North of Seattle, one of the region's most compelling cinephile events returns to the pastoral setting of the San Juan Islands. As an example of festival programming featuring diverse and qualitative content, the current body of the Seattle International Film Festival could take a page or two from the Orcas Island Film Festival. While running only five days, and featuring less than one tenth of the films on offer during the three weeks of SIFF, the regional micro-festival is an exemplar representation of contemporary programming. In the unlikely setting of the rural beauty of the San Juan islands, chief programmer Carl Spence, has produced a small 35 film program to rival that of its Seattle goliath. One might marvel "How this Remote Spot in Puget Sound Attracts Such High-caliber Fare", yet it is all the work of co-founders,Jared Lovejoy and Donna Laslo, producer Marc Turtletaub, and of course the curatorial work of Spence. This year, the lineup has garnered the attention of the mainstream media and rated one of the 10 Best Film Festivals in the US, and local press have dubbed it as, "Orcas Island Film Festival is Our Cannes". As the Seattle Times states, this "Orcas Island Film Festival: Small Fest, Big Movies" draws largely from this year's Cannes Film Festival, alongside a number of the notable films from this year's Venice, Sundance, and Toronto festivals, and re-presents them in a smaller, more intimate setting. In another standout installment with a remarkable lineup, this year three of the major films from Japan appear in the festival, which include the endearing and soulful goodbye from veteran animation director and head of Studio Ghibli, Hayao Miyazaki. As reported in The Guardian, "Miyazaki’s Last Movie is a Fitting Swan Song", and thanks to Carl Spence, "How Do You Live?", receives a very early west coast screening within the festival.

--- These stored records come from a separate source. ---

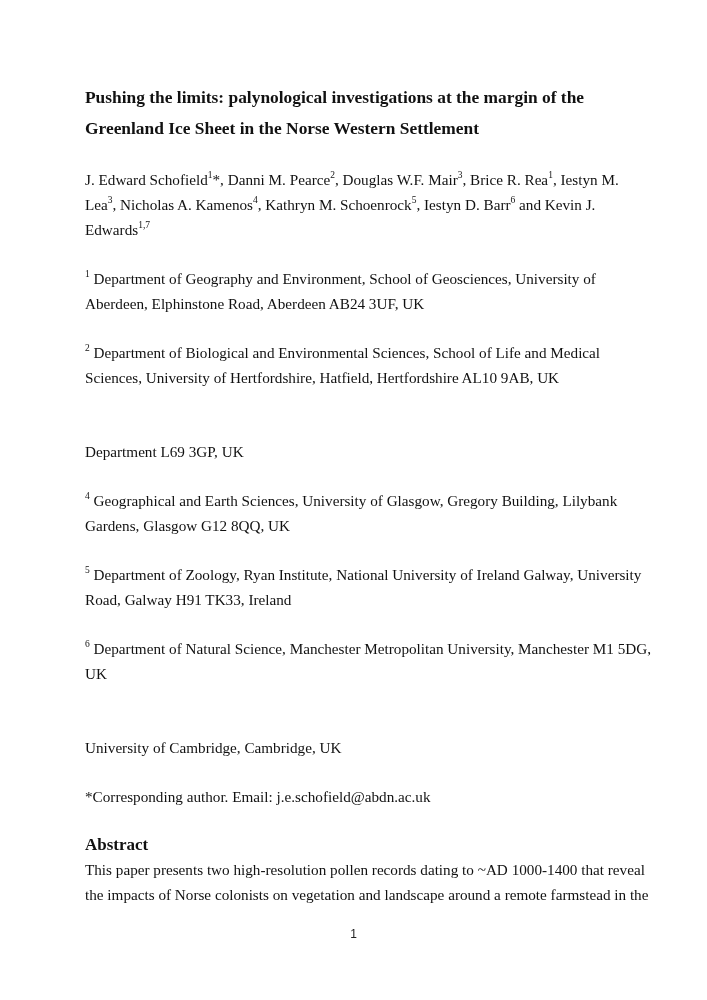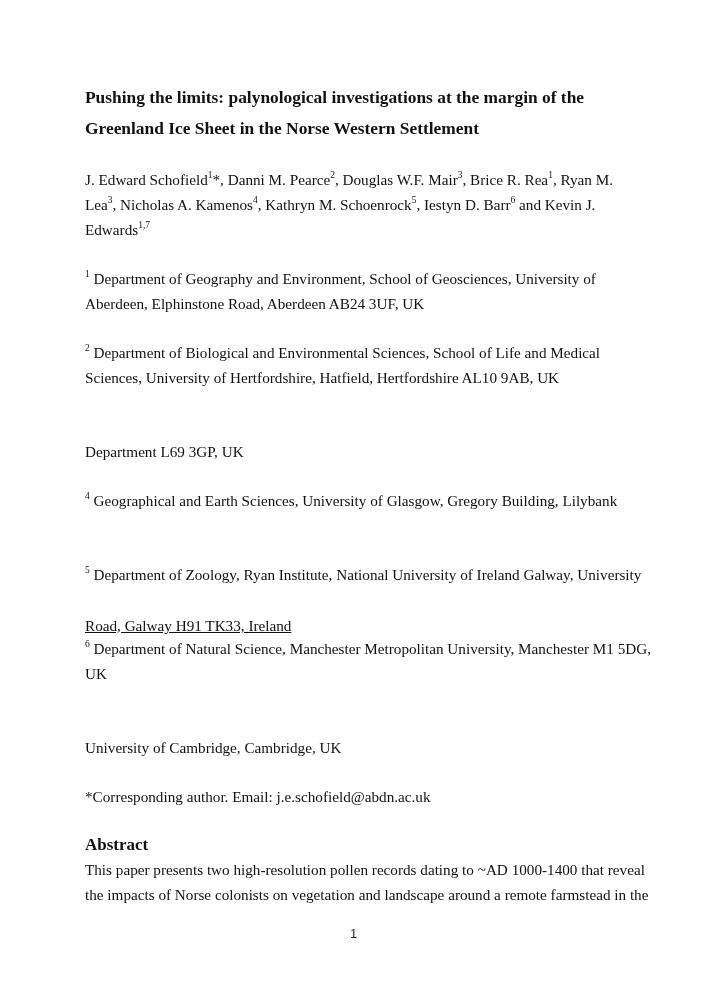--- a/index.html
+++ b/index.html
@@ -63,7 +63,7 @@
   <div class="line title" style="top:119px;">Greenland Ice Sheet in the Norse Western Settlement</div>
 
   <div class="line" style="top:171px;">
-    <span>J. Edward Schofield</span><sup>1</sup><span>*, Danni M. Pearce</span><sup>2</sup><span>, Douglas W.F. Mair</span><sup>3</sup><span>, Brice R. Rea</span><sup>1</sup><span>, Ryan M.</span>
+    <span>J. Edward Schofield</span><sup>1</sup><span>*, Danni M. Pearce</span><sup>2</sup><span>, Douglas W.F. Mair</span><sup>3</sup><span>, Brice R. Rea</span><sup>1</sup><span>, Iestyn M.</span>
   </div>
   <div class="line" style="top:196px;">
     <span>Lea</span><sup>3</sup><span>, Nicholas A. Kamenos</span><sup>4</sup><span>, Kathryn M. Schoenrock</span><sup>5</sup><span>, Iestyn D. Barr</span><sup>6</sup><span> and Kevin J.</span>

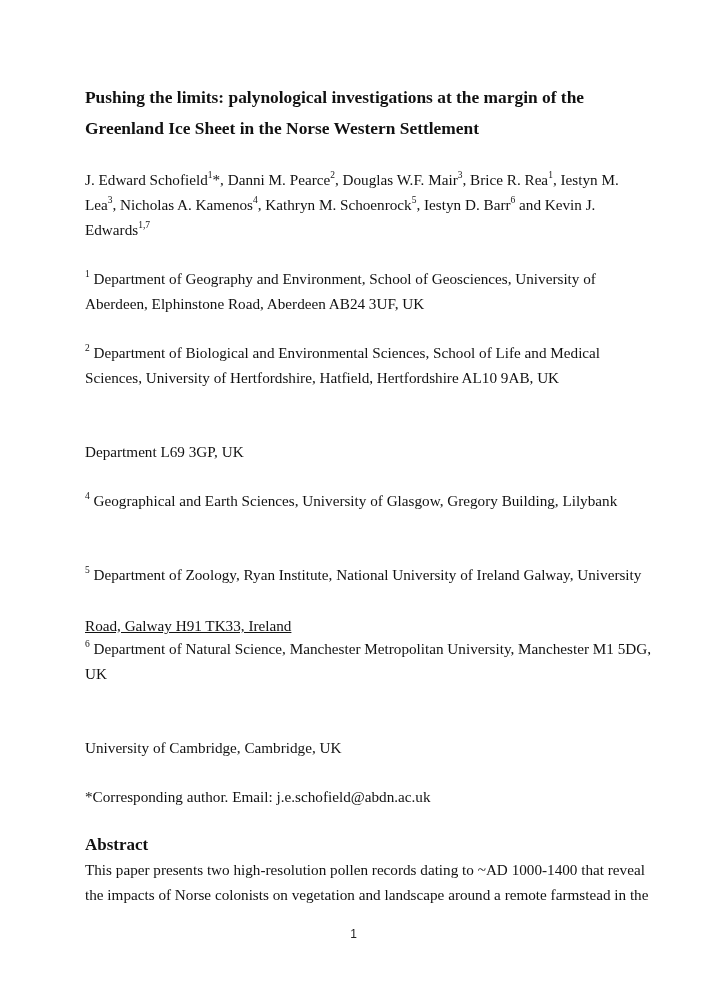--- a/index.html
+++ b/index.html
@@ -81,6 +81,7 @@
   <div class="line" style="top:443px;">Department L69 3GP, UK</div>
 
   <div class="line" style="top:492px;"><sup>4</sup><span> Geographical and Earth Sciences, University of Glasgow, Gregory Building, Lilybank</span></div>
+  <div class="line" style="top:517px;">Gardens, Glasgow G12 8QQ, UK</div>
 
   <div class="line" style="top:566px;"><sup>5</sup><span> Department of Zoology, Ryan Institute, National University of Ireland Galway, University</span></div>
   <div class="line" style="top:617px;text-decoration:underline;">Road, Galway H91 TK33, Ireland</div>

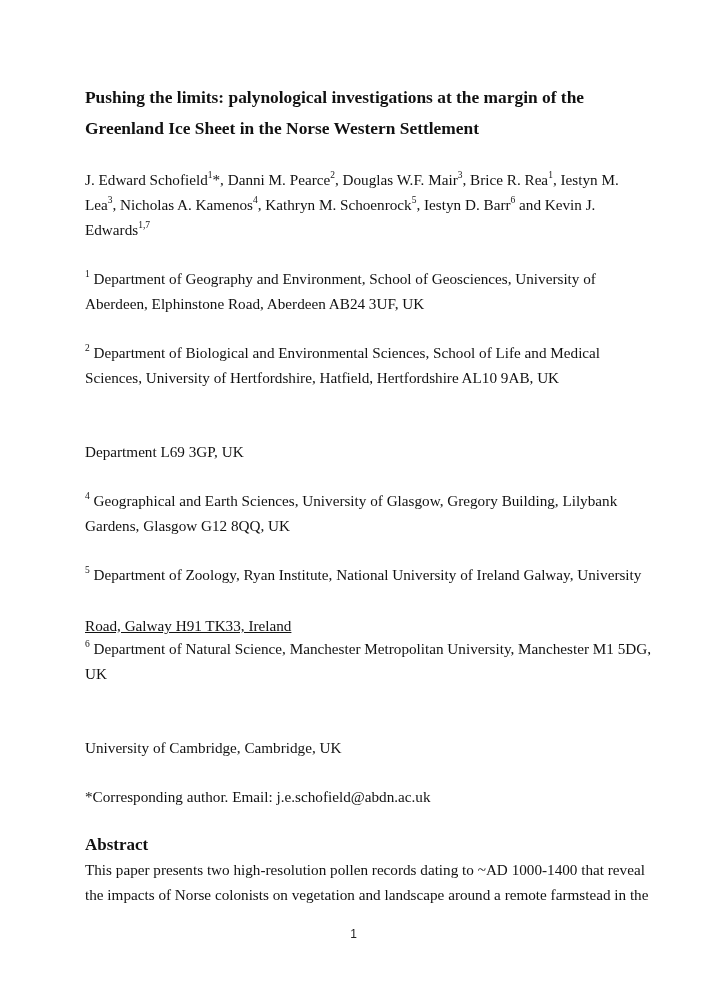--- a/index.html
+++ b/index.html
@@ -84,7 +84,7 @@
   <div class="line" style="top:517px;">Gardens, Glasgow G12 8QQ, UK</div>
 
   <div class="line" style="top:566px;"><sup>5</sup><span> Department of Zoology, Ryan Institute, National University of Ireland Galway, University</span></div>
-  <div class="line" style="top:617px;text-decoration:underline;">Road, Galway H91 TK33, Ireland</div>
+  <div class="line" style="top:591px;">Road, Galway H91 TK33, Ireland</div>
 
   <div class="line" style="top:640px;"><sup>6</sup><span> Department of Natural Science, Manchester Metropolitan University, Manchester M1 5DG,</span></div>
   <div class="line" style="top:665px;">UK</div>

After the brilliant set of films from Ryûsuke Hamaguchi in 2021, he returns this year with a "Enigmatic Eco-Parable that Eschews Easy Explanation", in "Evil Does Not Exist", and Japan's master of the quiet melodrama switches up tone and genre once again, Hirokazu Kore-eda's "Monster", is a "Hydra of Modern Morals and Manners". As the director of "Tokyo Ga", few western directors are more qualified or capable to present a tale of the daily pleasures and travails of Japanese life than Wim Wenders. Wenders here teams with the incomparable talent of Koji Yakusho, this year's winner of Best Actor at Cannes, to "Explore a Quiet Life in Tokyo" through the ambient urban charm of "Perfect Days". After a string of masterful, philosophical films, including a Palme d'Or winner, Nuri Bilge Ceylan's newest "About Dry Grasses", is "An Absorbing Drama of a Teacher-Pupil Crisis". On the subject of Cannes most notable award, this year's winner "Anatomy of a Fall", from Justine Triet, "Compels as an Author Accused of Her husband’s Murder". Pivoting away from his depiction of the life of Rainer Werner Fassbinder, François Ozon has apparently delivered one of the great comedies of the year with, "The Crime is Mine", and a different register can be found in "Fallen Leaves", and the gentle tide of Aki Kaurismäki's "Deadpan Comedy with Springtime in its Heart". In an unexpected turn of genre and setting, after his Haruki Murakami adaptation, Vietnamese-born French director Tran Anh Hung serves "The Taste of Things", in "A Belle Époque Tale of Meaningful Meals". One of the most anticipated films from Cannes, Alice Rohrwacher's "La Chimera", follows an Englishman's plundering of Italy’s historical artefacts alongside a bizarre gang of followers in an, "Uproarious Period Adventure that Teems with Life".